En agosto de 1941, después de que un prisionero fuera condenado a morir en el llamado búnker del hambre, Kolbe se ofreció voluntariamente para ocupar su lugar. Murió el 14 de agosto de 1941 tras recibir una inyección letal. La Iglesia lo venera como mártir de la caridad y su memoria litúrgica se celebra cada 14 de agosto.
San Alfredo de Hildeseheim
San Alfredo, también conocido como Altfrido, nació en una familia acomodada de Colonia durante el siglo IX. Fue monje benedictino y sacerdote antes de ser elegido obispo de Hildesheim hacia el año 850. Como obispo impulsó la evangelización, promovió la construcción de iglesias y conventos y participó en la vida política de su época como hombre de confianza de Luis el Germánico.
Su actividad también estuvo vinculada con la formación religiosa y la creación de comunidades monásticas. Es recordado como un obispo dedicado a la organización de la Iglesia en el territorio germánico medieval y por su labor de construcción y consolidación de instituciones religiosas. Su memoria se celebra el 14 de agosto.
Otros santos del 14 de agosto
San Arnulfo de Soissons. Obispo de Soissons y antiguo soldado que ingresó en la vida monástica. Como obispo trabajó por la paz y la concordia y fundó un monasterio en Aldemburgo, donde murió en 1087.
San Eusebio de Roma. Sacerdote romano del siglo IV, relacionado con la defensa de la fe frente al arrianismo. Según la tradición, fue encarcelado durante el gobierno de Constancio II y murió en prisión el 14 de agosto del año 353.
San Facanano de Ross. Obispo y abad del siglo VI en Ross, Irlanda. Fundó un monasterio que llegó a ser conocido por su escuela, donde se enseñaban materias religiosas y otros conocimientos.
San Marcelo de Apamea. Obispo y mártir de Apamea, en Siria, que murió hacia el año 390 después de destruir un templo dedicado a Júpiter y enfrentarse a quienes defendían el culto pagano.
San Tarcisio. Mártir de la Iglesia de Roma, tradicionalmente relacionado con la defensa de la Eucaristía. Según la tradición, murió apedreado cuando se negó a entregar las especies consagradas que llevaba consigo.

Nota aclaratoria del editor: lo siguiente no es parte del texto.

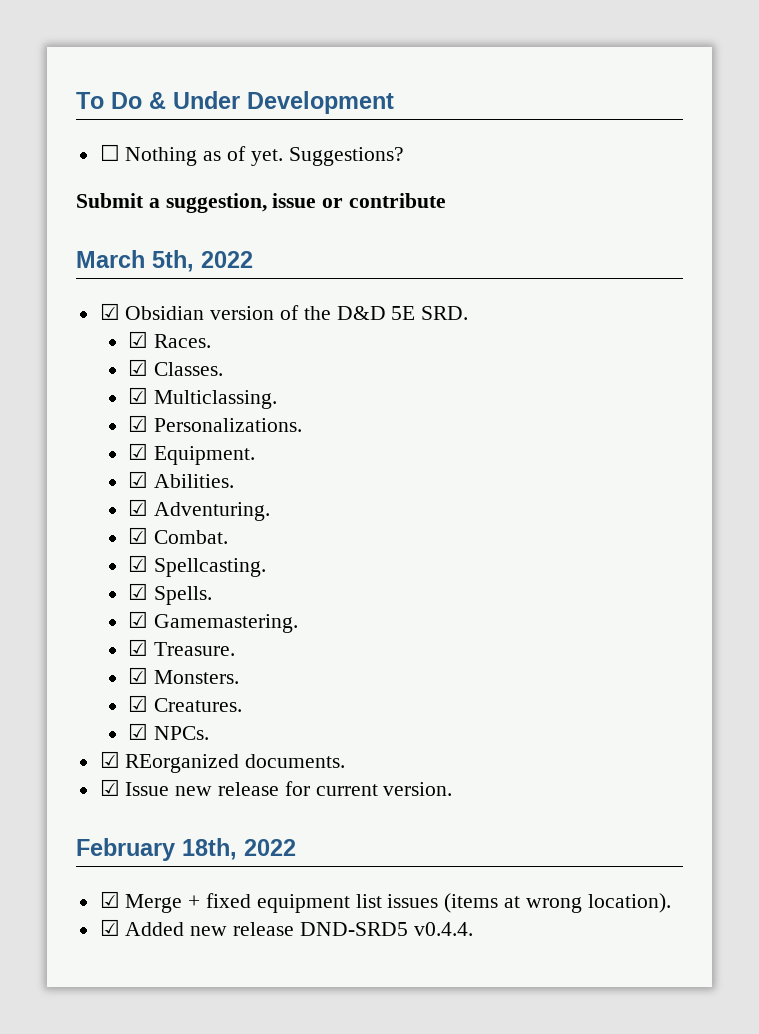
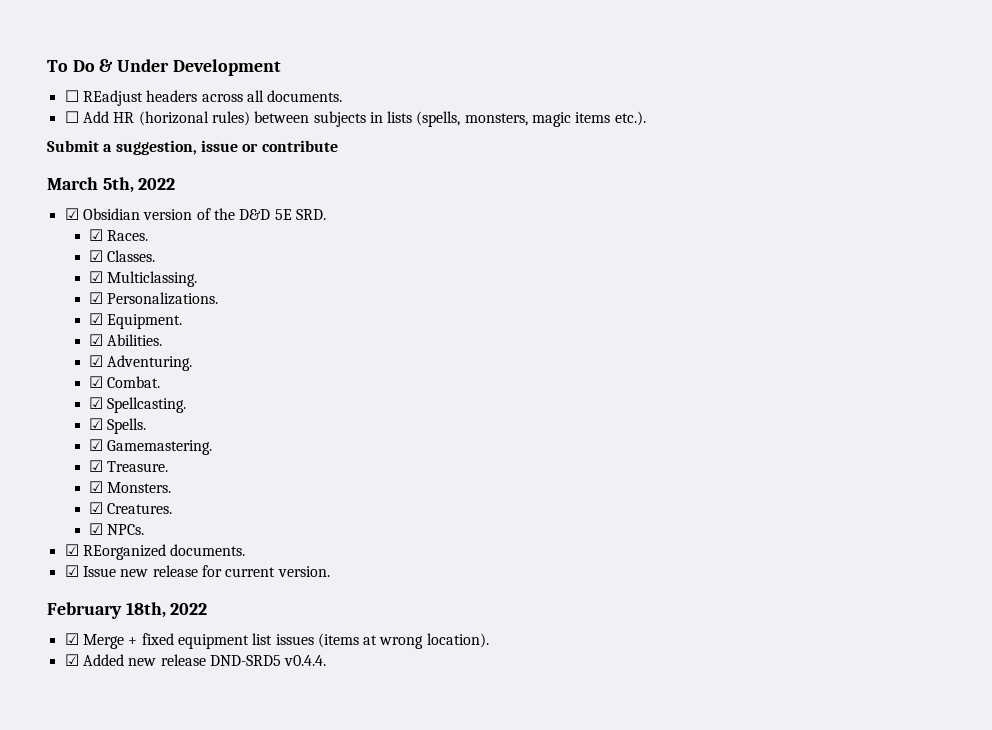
[125,146,404,166] Nothing as of yet. Suggestions? -> [82,90,343,106] [64,111,646,127] REadjust headers across all documents. // ☐ Add HR (horizonal rules) between subjects in lists (spells, monsters, magic items etc.).

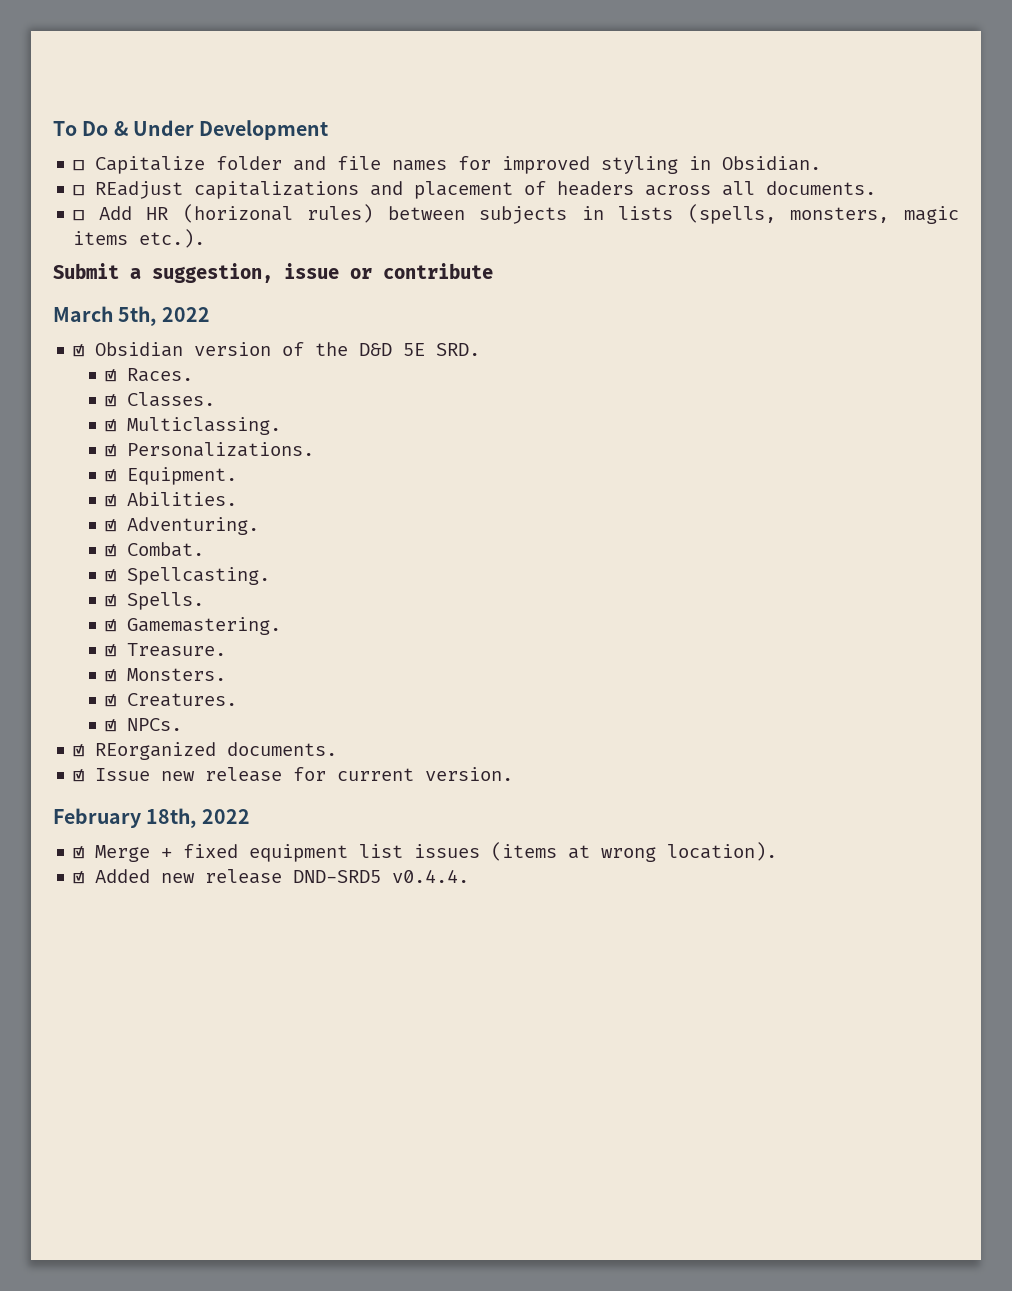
[82,90,143,106] REadjust -> [95,156,822,174] [73,181,547,199] Capitalize folder and file names for improved styling in Obsidian. // ☐ REadjust capitalizations and placement of

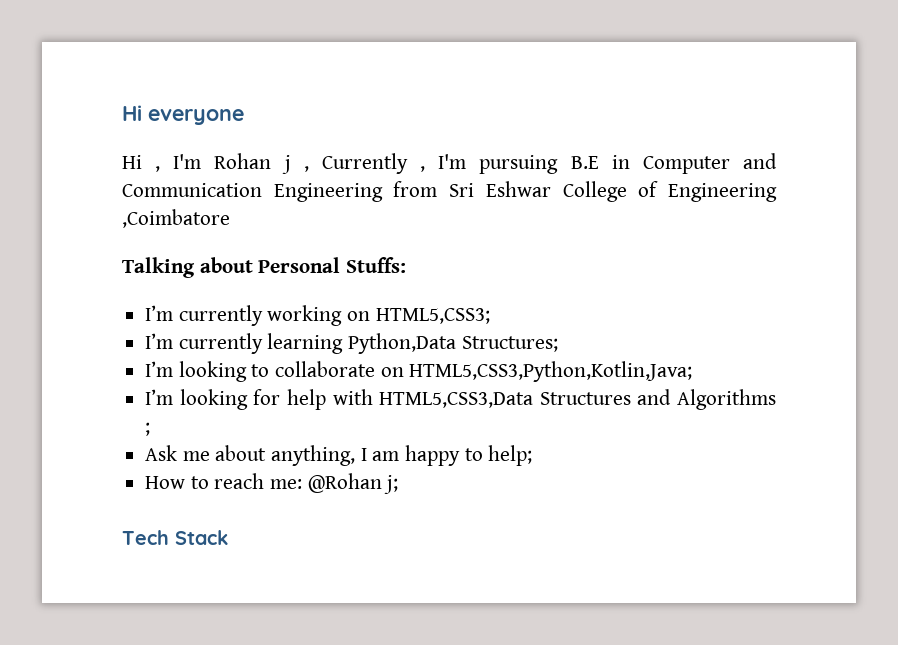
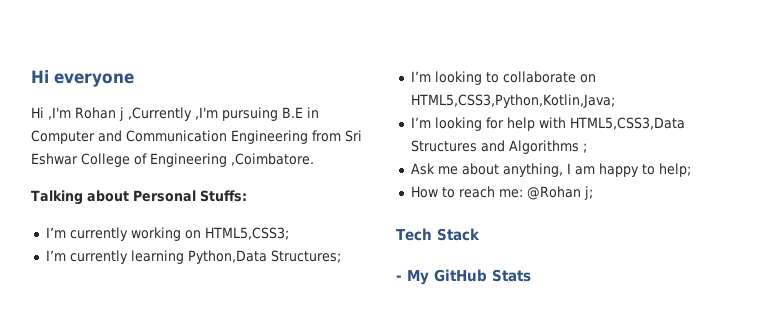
[155,153,467,174] , I'm Rohan j , Currently , I'm -> [48,107,218,121] ,I'm Rohan j ,Currently ,I'm
[122,209,230,228] ,Coimbatore -> [231,153,314,166] ,Coimbatore.
(228, 537) none -> [396,269,531,285] // - My GitHub Stats

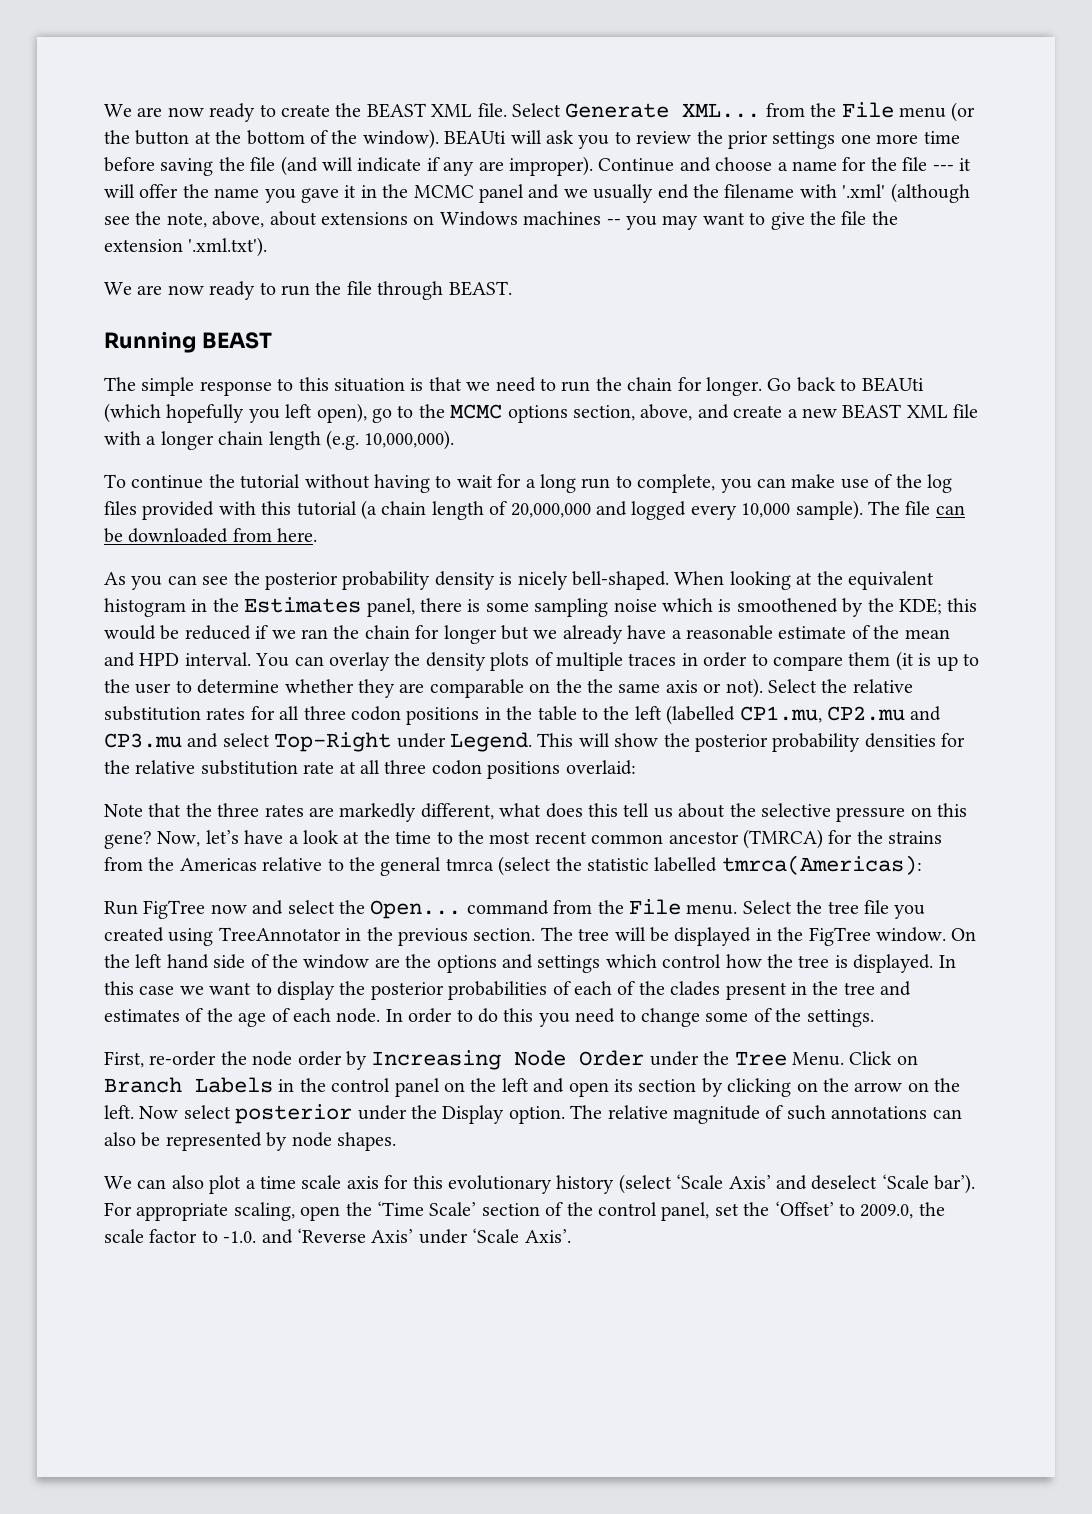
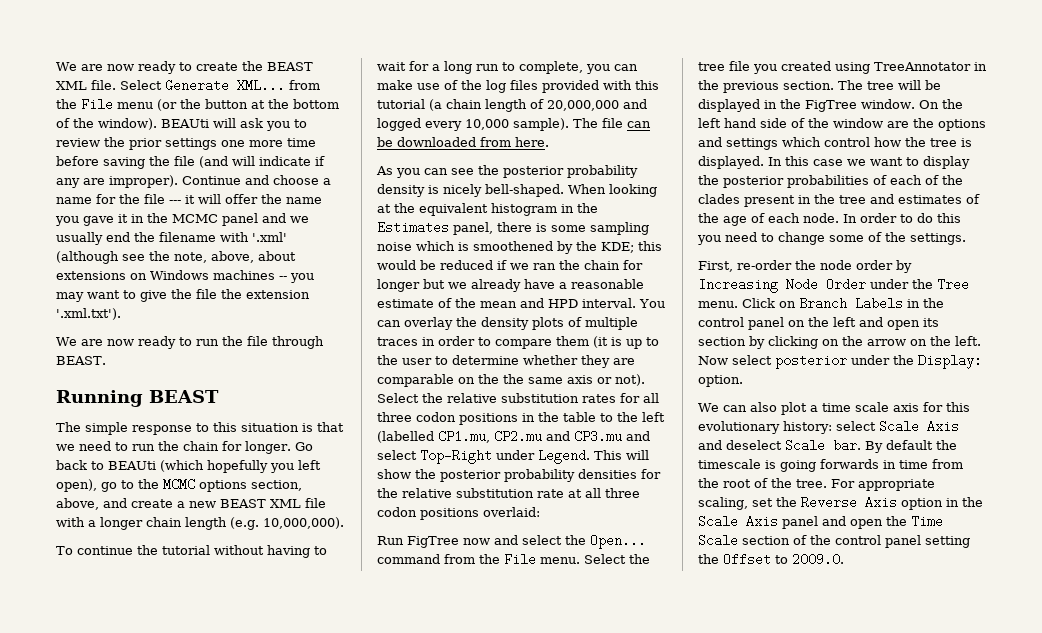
[104,803,968,822] [104,829,943,849] [104,855,922,876] // Note that the three rates are markedly different, what does this tell us about the selective pressure on this gene? Now, let’s have a look at the time to the most recent common ancestor (TMRCA) for the strains from the Americas relative to the general tmrca (select the statistic labelled tmrca(Americas): -> (540, 512) none
[791,1052,844,1066] Menu. -> [698,301,738,308] menu.
[442,1105,505,1124] Display -> [918,354,982,369] Display:
[570,1105,962,1124] [104,1132,396,1151] The relative magnitude of such annotations can also be represented by node shapes. -> (743, 381) none
[556,1174,976,1194] [104,1201,945,1221] [104,1228,571,1244] history (select ‘Scale Axis’ and deselect ‘Scale bar’). For appropriate scaling, open the ‘Time Scale’ section of the control panel, set the ‘Offset’ to 2009.0, the scale factor to -1.0. and ‘Reverse Axis’ under ‘Scale Axis’. -> [783,420,959,434] [698,439,957,453] [698,459,963,472] [698,478,935,491] [698,496,983,510] [698,515,943,529] [698,534,970,548] [698,553,844,566] history: select Scale Axis and deselect Scale bar. By default the timescale is going forwards in time from the root of the tree. For appropriate scaling, set the Reverse Axis option in the Scale Axis panel and open the Time Scale section of the control panel setting the Offset to 2009.0.

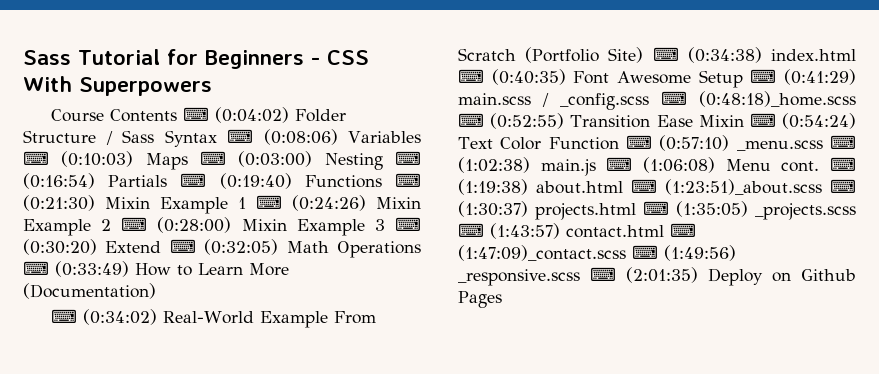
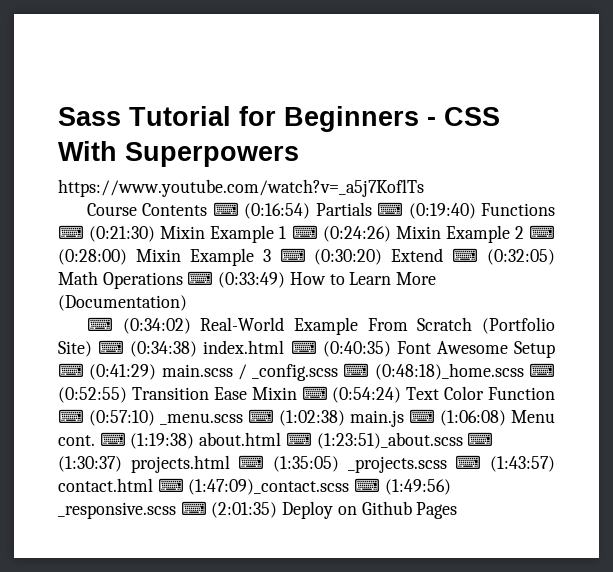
(212, 86) none -> [58,179,424,197] // https://www.youtube.com/watch?v=_a5j7KoflTs
[215,107,347,123] [23,129,422,147] [23,151,421,170] (0:04:02) Folder Structure / Sass Syntax ⌨ (0:08:06) Variables ⌨ (0:10:03) Maps ⌨ (0:03:00) Nesting ⌨ -> (239, 209) none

San Ursicino del Ilírico. Mártir del siglo IV venerado por la Iglesia en la región del Ilírico. Su memoria figura en el santoral del 14 de agosto.
Beata Isabel Renzi. Religiosa italiana del siglo XIX y fundadora de las Pías Maestras de la Virgen Dolorosa. Dedicó su obra a la educación humana y cristiana de niñas, especialmente de familias pobres, y murió en 1859.
Beato Félix Yuste Cava. Sacerdote y mártir español, vinculado a la persecución religiosa de 1936 en Valencia. Murió ese año y es recordado por la Iglesia como testigo de la fe durante la persecución.
Beato Sante de Urbino Brancoisini. Religioso italiano del siglo XIV y hermano converso de la Orden de los Hermanos Menores. Murió cerca de Montebaroccio, en la región italiana de Las Marcas, en 1390.
Beato Vicente Rubiols Castelló. Sacerdote y mártir español que murió en 1936 durante la persecución religiosa. La Iglesia lo recuerda por su testimonio de fe y su muerte en Picassent, en el territorio de Valencia.